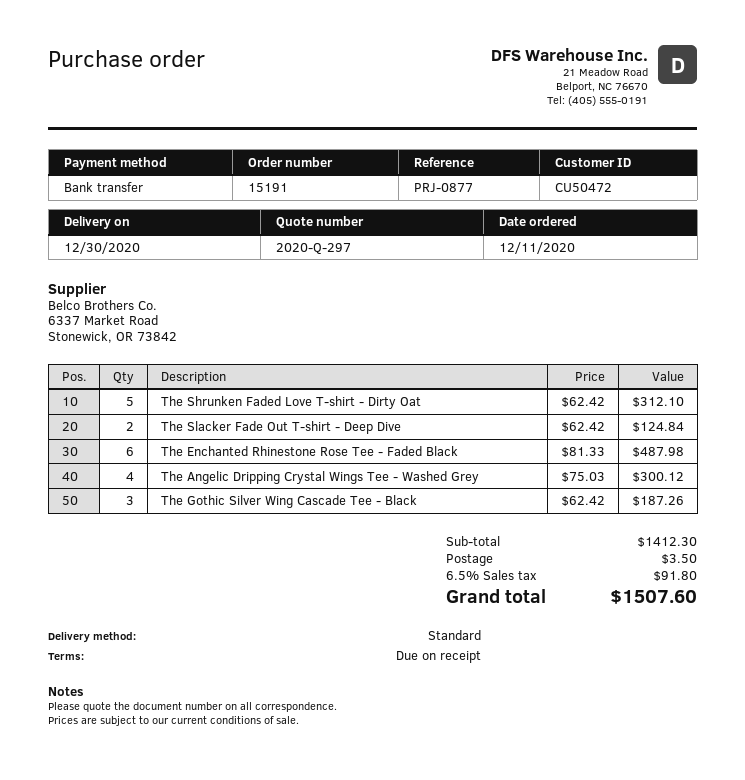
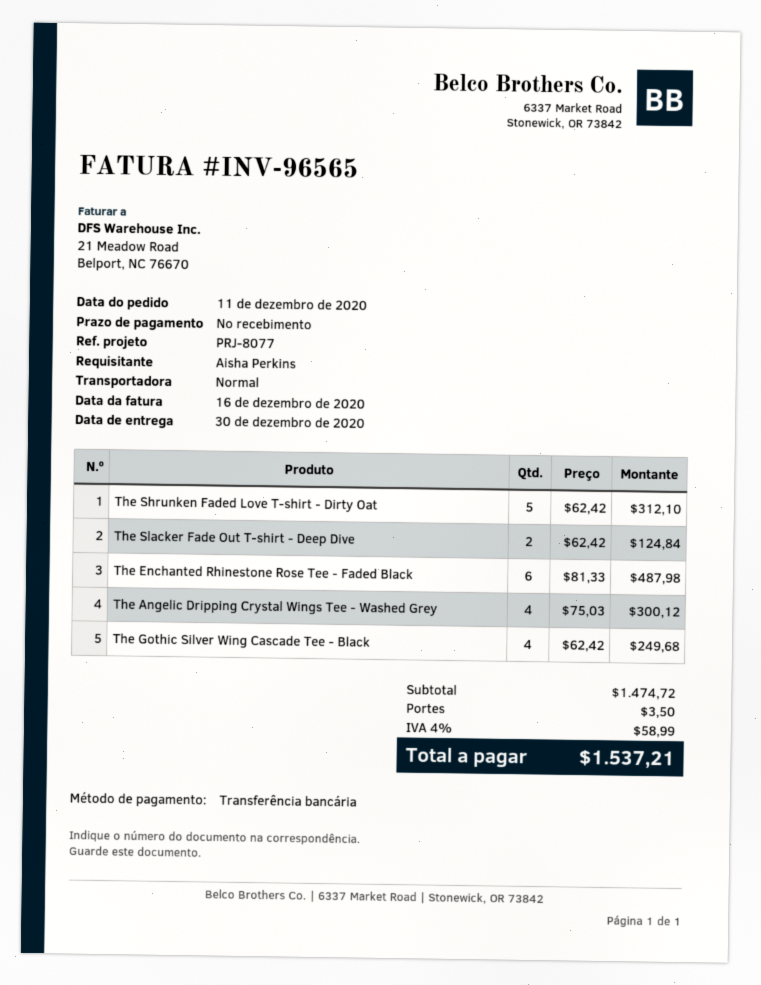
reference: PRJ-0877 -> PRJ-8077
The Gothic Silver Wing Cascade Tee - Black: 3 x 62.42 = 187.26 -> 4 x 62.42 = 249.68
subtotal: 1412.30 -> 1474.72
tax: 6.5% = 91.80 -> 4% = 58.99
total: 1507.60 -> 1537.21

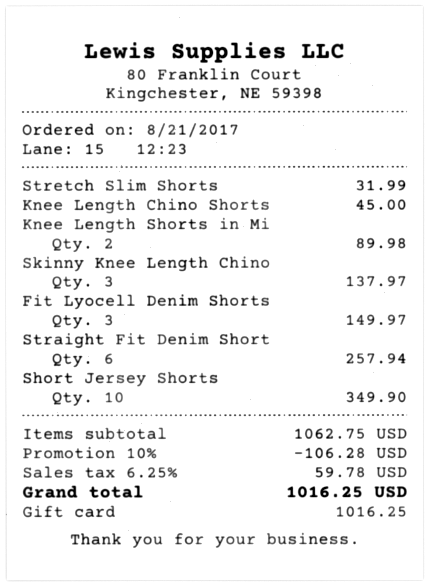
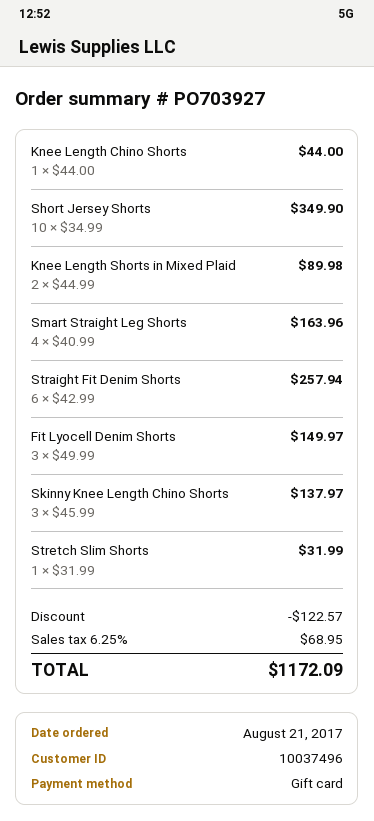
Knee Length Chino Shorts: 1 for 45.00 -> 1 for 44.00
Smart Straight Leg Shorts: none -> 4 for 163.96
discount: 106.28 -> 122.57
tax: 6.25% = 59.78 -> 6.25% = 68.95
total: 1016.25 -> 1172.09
__________________________________________________
Exercise objective. Omit every image. Quote each record exactly.

Answer section.
reference: PRJ-0877 -> PRJ-8077
The Gothic Silver Wing Cascade Tee - Black: 3 x 62.42 = 187.26 -> 4 x 62.42 = 249.68
subtotal: 1412.30 -> 1474.72
tax: 6.5% = 91.80 -> 4% = 58.99
total: 1507.60 -> 1537.21

Knee Length Chino Shorts: 1 for 45.00 -> 1 for 44.00
Smart Straight Leg Shorts: none -> 4 for 163.96
discount: 106.28 -> 122.57
tax: 6.25% = 59.78 -> 6.25% = 68.95
total: 1016.25 -> 1172.09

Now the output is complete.